In seed plants, strigolactones (SLs) regulate architecture and induce mycorrhizal symbiosis in response to environmental cues. SLs are formed by combined activity of the carotenoid cleavage dioxygenases (CCDs) 7 and 8 from 9-cis-β-carotene, leading to carlactone that is converted by cytochromes P450 (clade 711; MAX1 in Arabidopsis) into various SLs. As Physcomitrella patens possesses CCD7 and CCD8 homologs but lacks MAX1, we investigated if PpCCD7 together with PpCCD8 form carlactone and how deletion of these enzymes influences growth and interactions with the environment. We investigated the enzymatic activity of PpCCD7 and PpCCD8 in vitro, identified the formed products by high performance liquid chromatography (HPLC) and LC-MS, and generated and analysed ΔCCD7 and ΔCCD8 mutants.
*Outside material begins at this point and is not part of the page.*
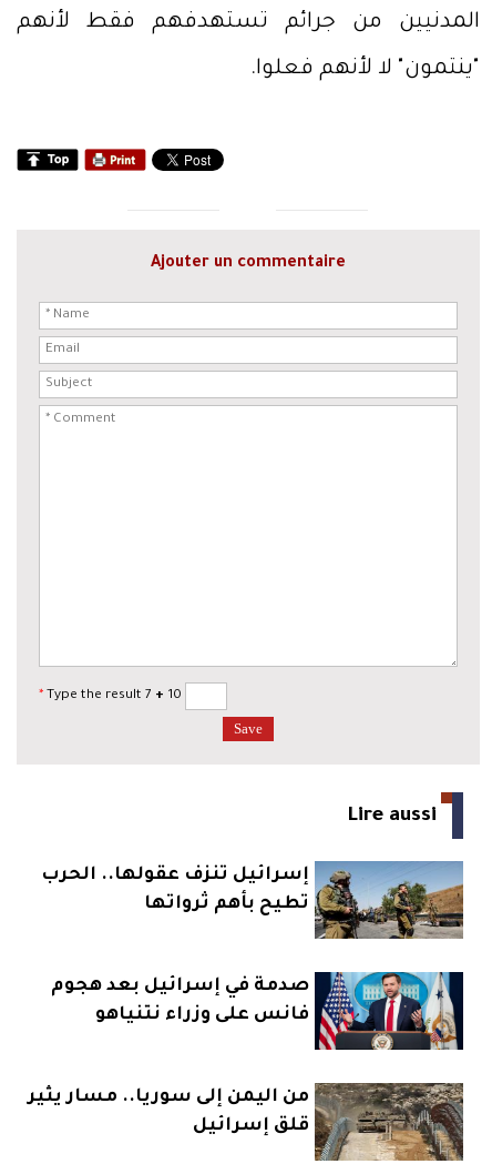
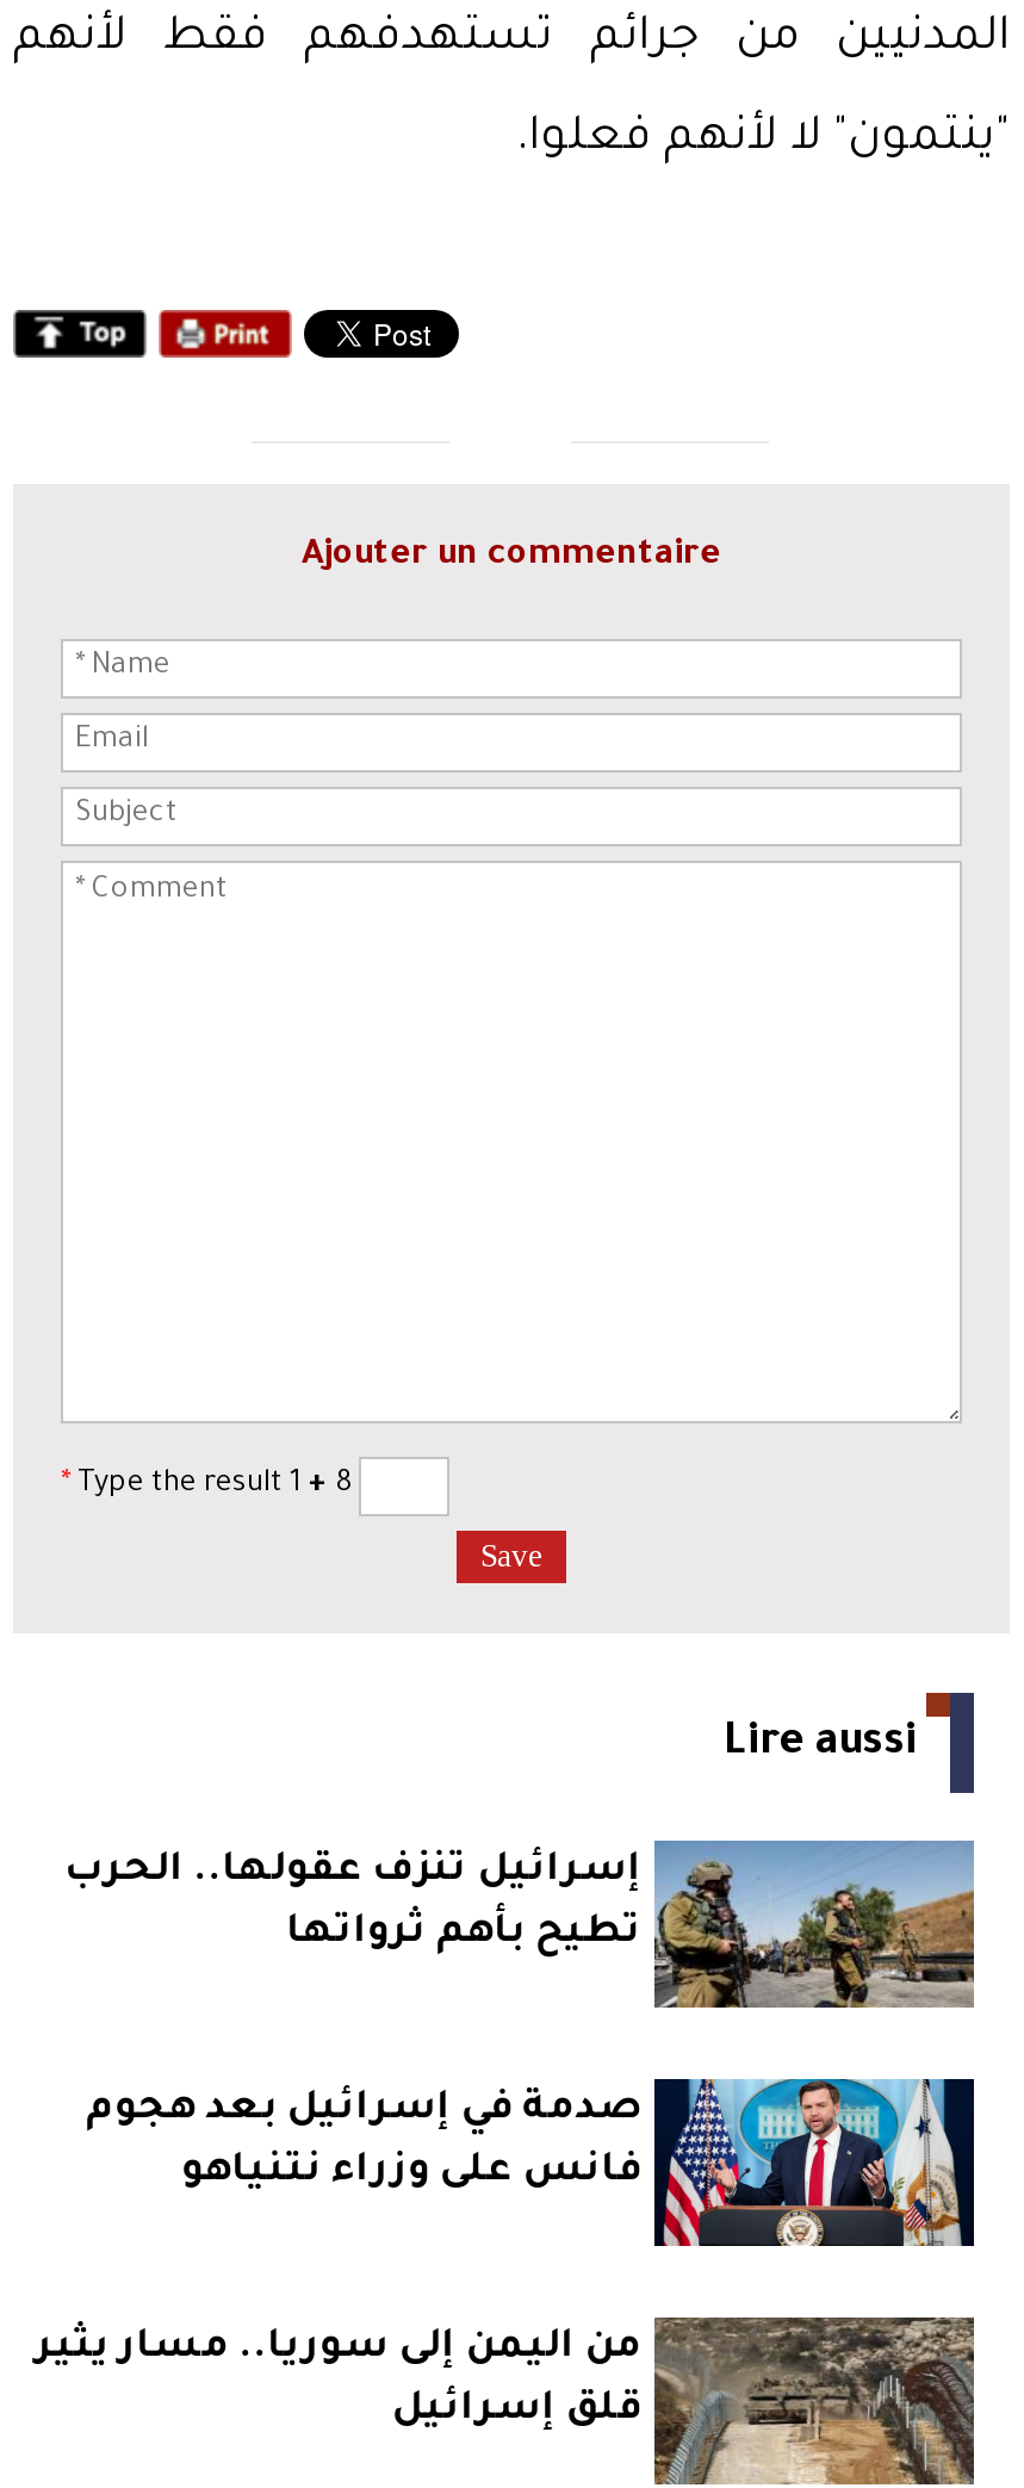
[39,688,182,704] * Type the result 7 + 10 -> [61,1470,352,1503] * Type the result 1 + 8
We defined enzymatic activity of PpCCD7 as a stereospecific 9-cis-CCD and PpCCD8 as a carlactone synthase. ΔCCD7 and ΔCCD8 lines showed enhanced caulonema growth, which was revertible by adding the SL analogue GR24 or carlactone. Wild-type (WT) exudates induced seed germination in Orobanche ramosa. This activity was increased upon phosphate starvation and abolished in exudates of both mutants. Furthermore, both mutants showed increased susceptibility to phytopathogenic fungi. Our study reveals the deep evolutionary conservation of SL biosynthesis, SL function, and its regulation by biotic and abiotic cues.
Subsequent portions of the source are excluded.